You understand the meaning of the phrase "man's best friend." Your dog is loyal, provides companionship and is there for you through good times and bad. So when your dog is injured or feeling under the weather, you want the best for it — though you'd like not to have to declare bankruptcy to get it.
Vetting the vets
- You won't be able to measure all aspects of the technical skills of veterinarians. On the other hand, just as you can when choosing a physician, you can tell a lot about the performance of a vet.
• Are they convenient? You'll want convenient hours, limited wait times, and a location close to your home. Most area vets have some evening or weekend hours for routine visits.
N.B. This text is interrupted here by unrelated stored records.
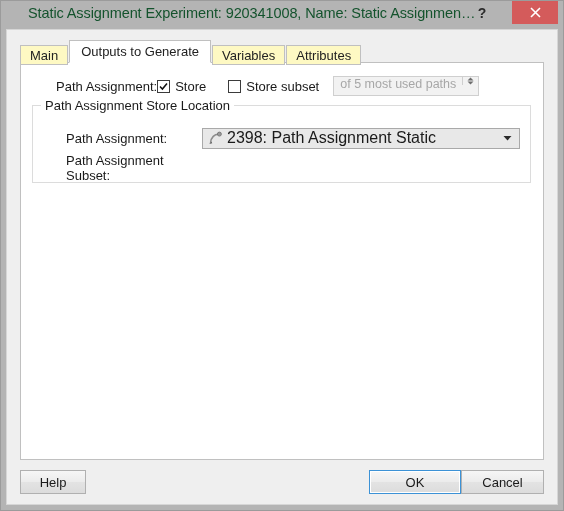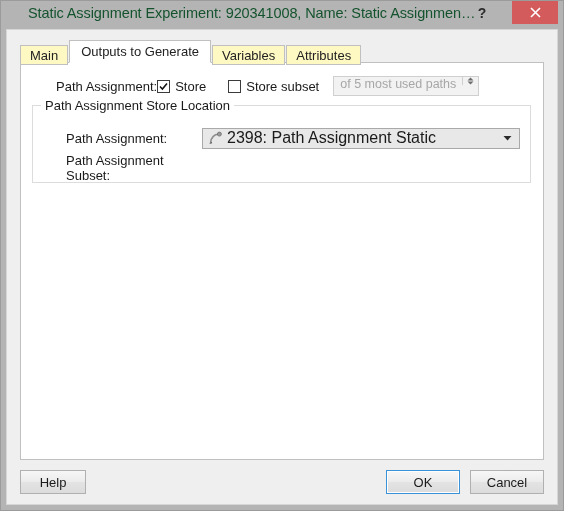--- a/index.html
+++ b/index.html
@@ -302,7 +302,7 @@
   }
   #help-button { width: 66px; }
   #ok-button {
-    width: 74px;
+    width: 92px;
     border: 1px solid #3c92d6;
     box-shadow: inset 0 0 0 1px #ffffff;
   }

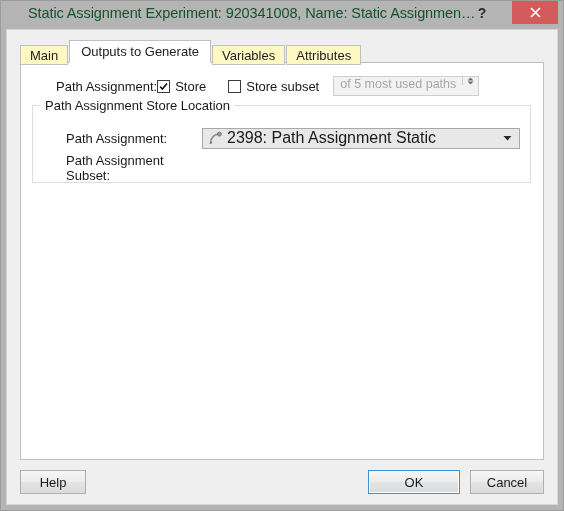--- a/index.html
+++ b/index.html
@@ -306,7 +306,7 @@
     border: 1px solid #3c92d6;
     box-shadow: inset 0 0 0 1px #ffffff;
   }
-  #cancel-button { width: 74px; margin-left: 10px; }
+  #cancel-button { width: 83px; }
   #right-buttons {
     position: absolute;
     right: 0;

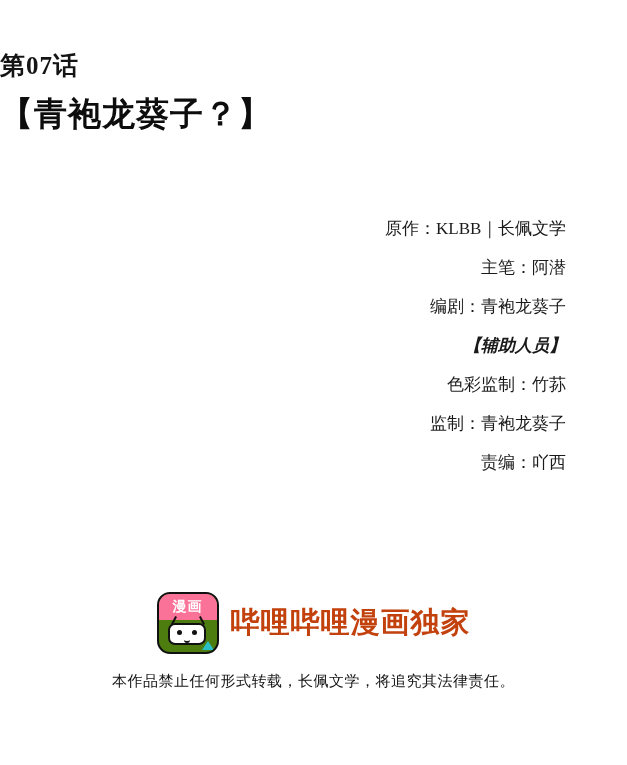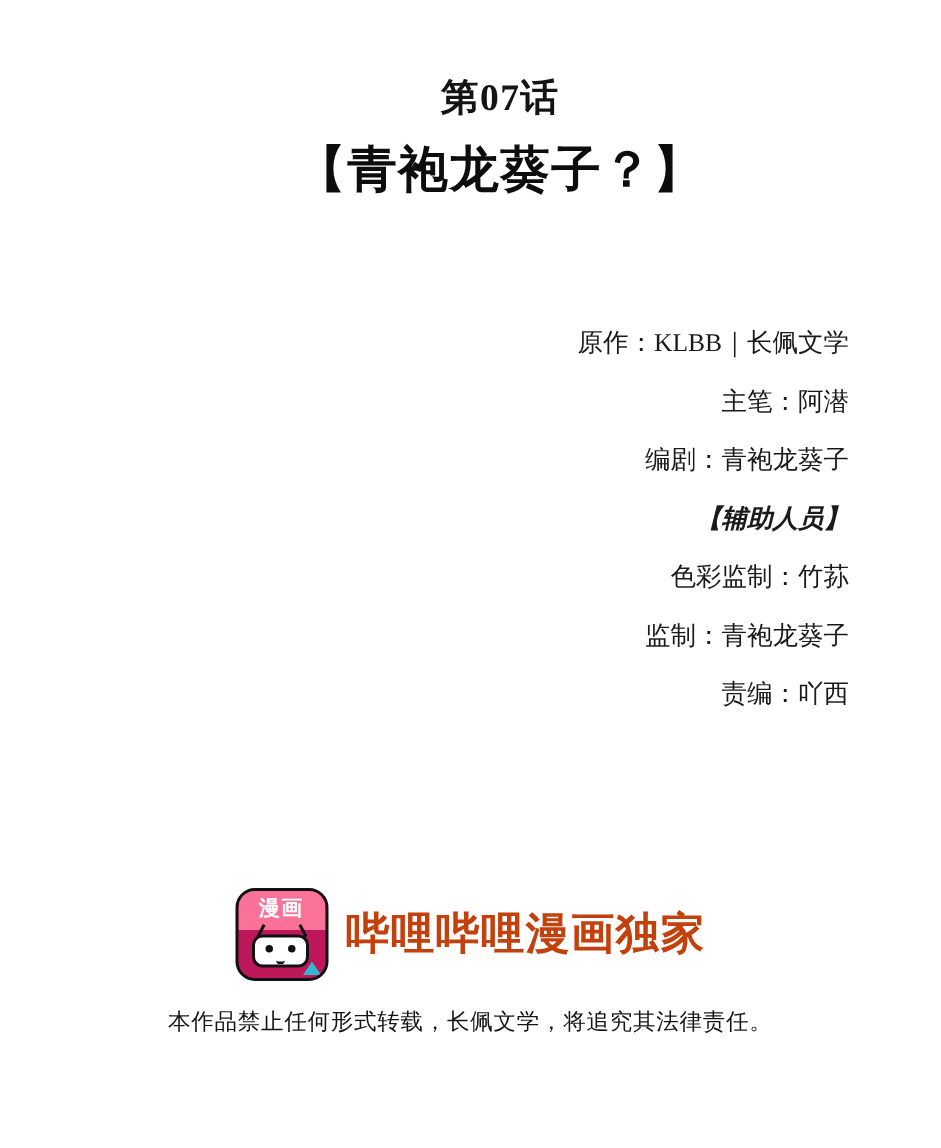--- a/index.html
+++ b/index.html
@@ -24,9 +24,7 @@
 
   
   .title-block {
-    text-align: center;
     padding-top: 50px;
-    padding-left: 40px;
   }
   .episode-no {
     font-family: "Liberation Serif", serif;

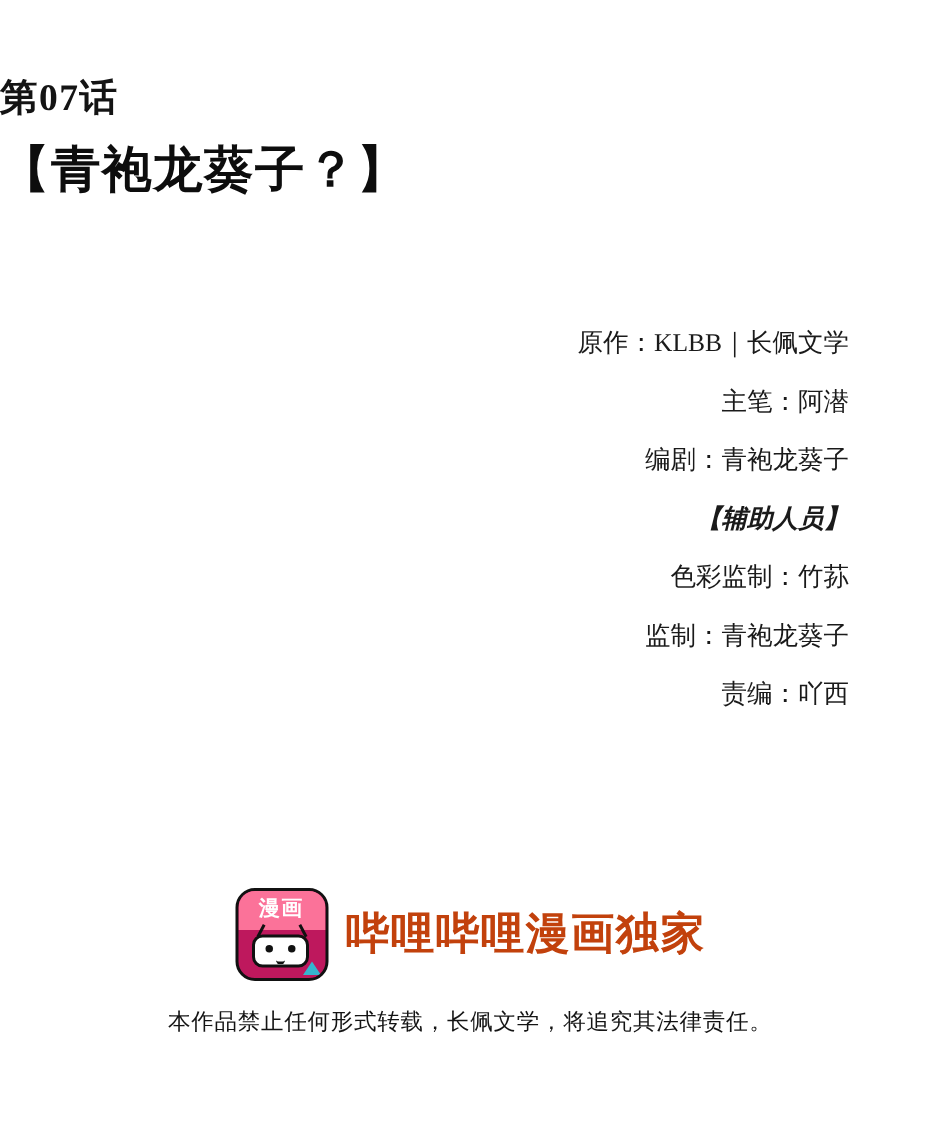--- a/index.html
+++ b/index.html
@@ -79,7 +79,7 @@
     width: 58px;
     height: 58px;
     border-radius: 13px;
-    background: #be185d;
+    background: #4d7c0f;
     border: 2px solid #111111;
     position: relative;
     overflow: hidden;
• Can you make an appointment quickly? This is important to your peace of mind and to the comfort — and perhaps the survival — of your pet. You should ask what provisions a vet makes for covering emergencies outside of office hours.
• Do they care? The first time you visit a vet you'll get a sense of whether he or she really cares about animals. Note how gentle the vet is and how interested he or she is in learning relevant facts about your pet. Note also how your pet responds to the vet.
• Can you tour the facility? To make a reliable judgment about a veterinary practice, you have to see more than the front office. Find out how open the vet is to showing you treatment rooms and the cages and runs where animals are temporarily held or boarded. The facility's cleanliness, of course, is also important.
• Do they give you advice on prevention and home care? For the health of your pet and for your wallet, you need advice on prevention, on how you can spot pet-health problems, and on how to take care of your pet when it is sick.
• Can you easily communicate with them? Good communication includes listening, making you feel comfortable about asking questions and explaining what is wrong with your pet, what is being done, and what you can expect. A vet should frankly admit his or her limitations and the need for outside specialist consultation. The vet also should talk openly about costs. And the vet should let you make decisions based on your finances, your devotion to your pet and your informed understanding of the prognosis.
• Are they competent and thorough? Does the vet give a thorough exam and take a thorough medical history to find out about previous medical problems, previous occurrences of the current problem, what treatments have worked and other matters? If your pet is referred to a specialist, does your primary vet follow up with the specialist and keep a record of what happened? If tests are done, does the vet keep a record of the results and share them with you?
• Do they have reasonable fees? Unfortunately, this is an area where consumers are often dissatisfied. The most common complaints we received from surveyed vet customers were related to bills that seemed excessively or unexpectedly high.
• Do they try to keep costs down? Low prices are not the only way a vet can save you money, of course. You also save if the vet is effective in showing you how to prevent disease and injuries and if the vet shows you how to care for your pet by yourself. Equally important, you want a vet that informs you about lower cost care alternatives and doesn't do more than necessary.
• Does accreditation matter? Veterinary hospitals can become accredited by the American Animal Hospital Association (AAHA) by meeting certain minimum standards: keeping adequate medical records and having complete diagnostic, pharmacy, anesthetic, surgical, nursing, dental, and emergency-service facilities.